Ольга Белова : Знаешь?

11:40  04-04-2015
Картина немного напоминала сцену из дешевого романа.
Они пытаются поговорить и услышать друг друга, но разговор как-то не клеился.
Чай давно остыл, а он пытался согреться, сжимая ледяную кружку.
Она не пыталась, уже нет. Все уже было, это все уже не раз было...
Не в первый раз они говорили ночью на кухне, пытаясь понять и простить.
Они научились, мастерски научились, снайперски попадать в самую больную точку друг друга.
Со временем все становилось еще хуже. Они ужасались изобретательности друг друга, давали себе слово закончить этот бред. Уже не помня толком кто, когда и зачем это начал.
А потом Она ушла. Тихо, без предупреждения, когда его не было. Он пустился в стандартный "релакс" ... И все тяжкие. Временами Ему казалась, что Ее не было вовсе, что Она ему приснилась. Иногда, Он думал , что вполне себе счастлив, но потом ловил себя на том, что сравнивает, всех очередных с Ней сравнивает.
Иногда Он искал Ее, потом перестал. Он узнал, где она, случайно. Полетел туда и был готов увидеть, что Она несчастна, что ждет Его и плачет у окна. Но дверь открыла другая Она. Совсем друга, не только внешне. Впустила, согрела чай. И спросила, чего хочет. А Он не знал, приготовленный текст не шел. Оба молчали.
- Давай начнем все сначала. Мне больно.
- Больно? Что ты знаешь про "больно"? Крошке было 2 года, когда она знала наизусть Муху-цокотуху. Выучила легко, хохоча и качаясь на качельке под вишней, за один вечер. Просто потому , что ей этот стишок понравился. Она почти никогда не сюсюкала по-детски и не любила когда с ней сюсюкают. Моя девочка говорила всегда, что она не ребенок, а человек, только маленький. Однажды, посмотрев передачу об очередной критической ситуации где-то, малышка собрала свой детский рюкзачок, сложив туда конфеты и любимую игрушку, уверенно решив идти "спасать мир".

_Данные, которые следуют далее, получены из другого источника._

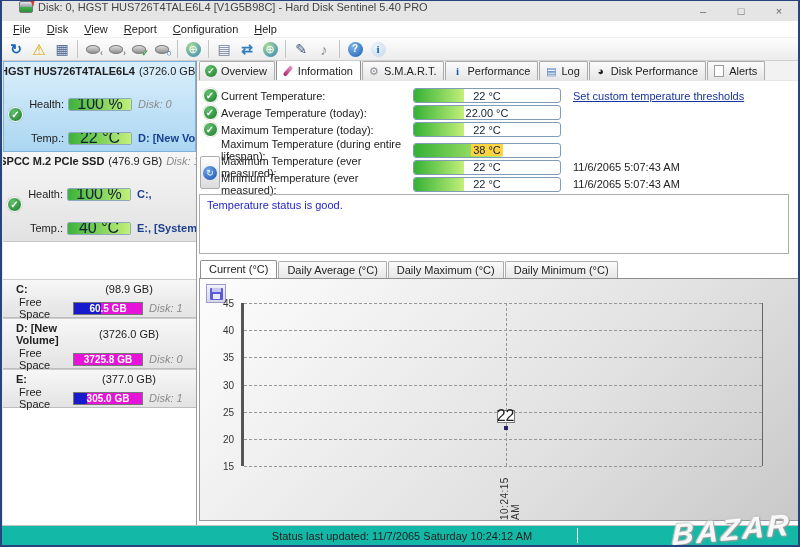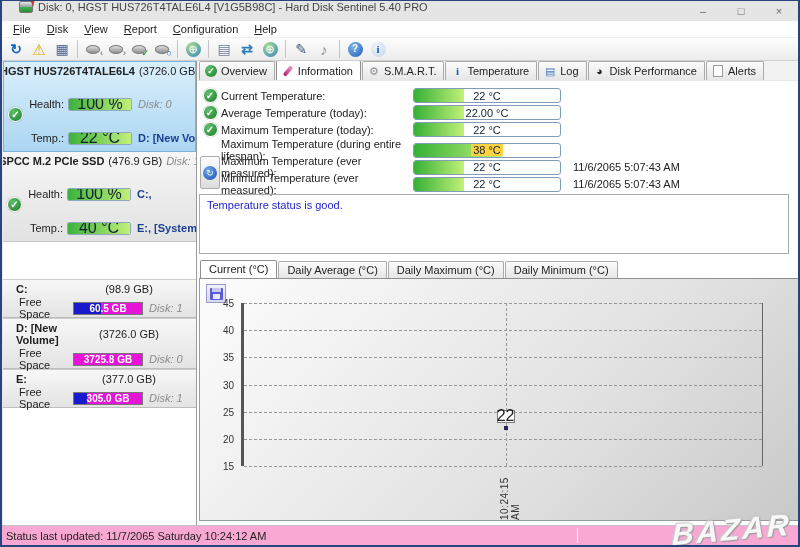--- a/index.html
+++ b/index.html
@@ -380,7 +380,7 @@
         </span>
         <span class="tab">
           <span class="tab-icon ti-info">i</span>
-          <span>Temperature</span>
+          <span>Performance</span>
         </span>
         <span class="tab">
           <span class="tab-icon ti-log">▤</span>

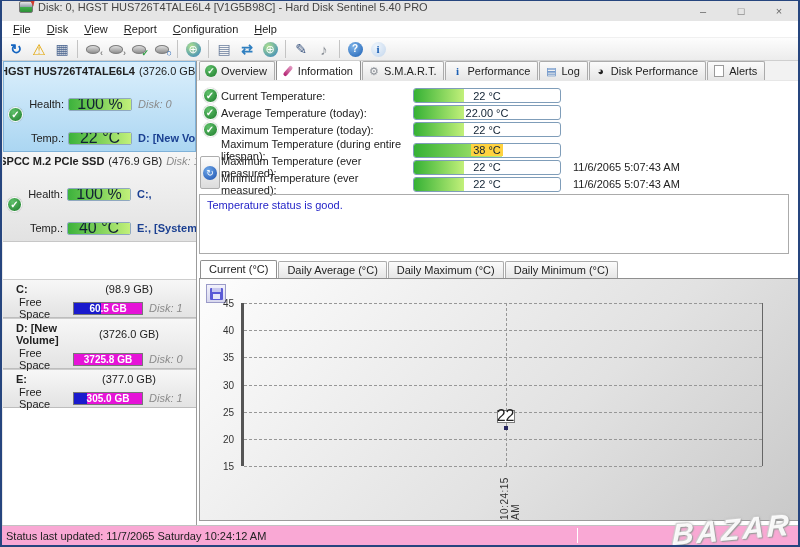--- a/index.html
+++ b/index.html
@@ -409,6 +409,7 @@
             <span class="fill" style="width: 34%;"></span>
             <span class="txt">22 °C</span>
           </span>
+          <span class="tright"><a class="thr-link" href="#">Set custom temperature thresholds</a></span>
         </div>
         <div class="trow">
           <span class="ticon">

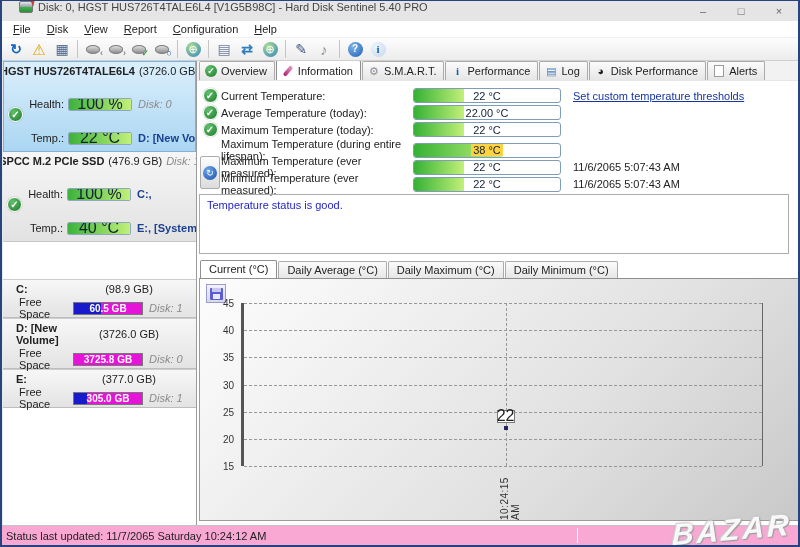--- a/index.html
+++ b/index.html
@@ -149,8 +149,8 @@
     font-size:10px; color:#333; letter-spacing:0.5px; }
 
   
-  .statusbar { position:relative; height:20px; border-top:1px solid #c2c2c2; background:#f9a8d4;
-    display:flex; align-items:center; padding-left:4px; color:#222; }
+  .statusbar { position:relative; height:20px; border-top:1px solid #c2c2c2; background:#14b8a6;
+    display:flex; align-items:center; padding-left:4px; color:#222;justify-content:center; }
   .sb-divider { position:absolute; left:575px; top:2px; bottom:2px; width:1px; background:#c9c9c9;
     border-right:1px solid #fff; }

А через полгода была реанимация... Две страшные недели в реанимации до той ночи.
И безысходность, мучительная серая безнадега, тянущаяся бесконечной чередой капельниц, врачебных консилиумов, новых методик... Снова и снова. Бесконечно.
Малышка так ослабла, что почти не могла даже держать голову.
И пришла ночь. Та самая. Врачи мне сказали, что если она переживет ночь, то есть шанс. Моя крошка не знала, не могла ни знать, ни слышать, но вдруг тихо и спокойно сказала: "Мамочка, я умираю." А потом опять отключилась...
Я тогда встала на колени перед ее кроватью, взяла за ручку и про себя снова и снова твердила "Не отдам, не отдам". Всю ночь. Это была самая длинная и страшная ночь в моей жизни. Врачи, медсестры.... Все время что-то делали, заходили, выходили. Временами что-то говорили мне, но я смотрела на мою крошку, держала ее за ручку и твердила: "Не отдам"...
На рассвете крошка открыла глазки и прошептала: "ХОЧУ водички..." Она смогла, болезнь отступила. Тихо заплакав и встав с колен, чтобы принести ей водички, я не узнала себя в зеркале. Виски были седыми.
Не важно, что мне сказали потом, что иммунитет уничтожен, так сложилось... Нужно было победить инфекцию. Потом все было сначала. Мы учились ходить, моя крошка ела жидкий рисовый клейстер вместо еды. Я впадала в панику при каждом ее чихе, ибо врачи сказали, что даже легкая простуда сейчас может быть смертельна.... А малышка улыбалась и веселила меня, цитируя Муху-цокотуху. Мы все смогли. Все наладилось. С тех пор мне не больно. Совсем. Ни что уже не может сделать мне больно. Никто не может сделать мне больно.
Тебе пора... Все будет хорошо! У каждого из нас... Только отдельно.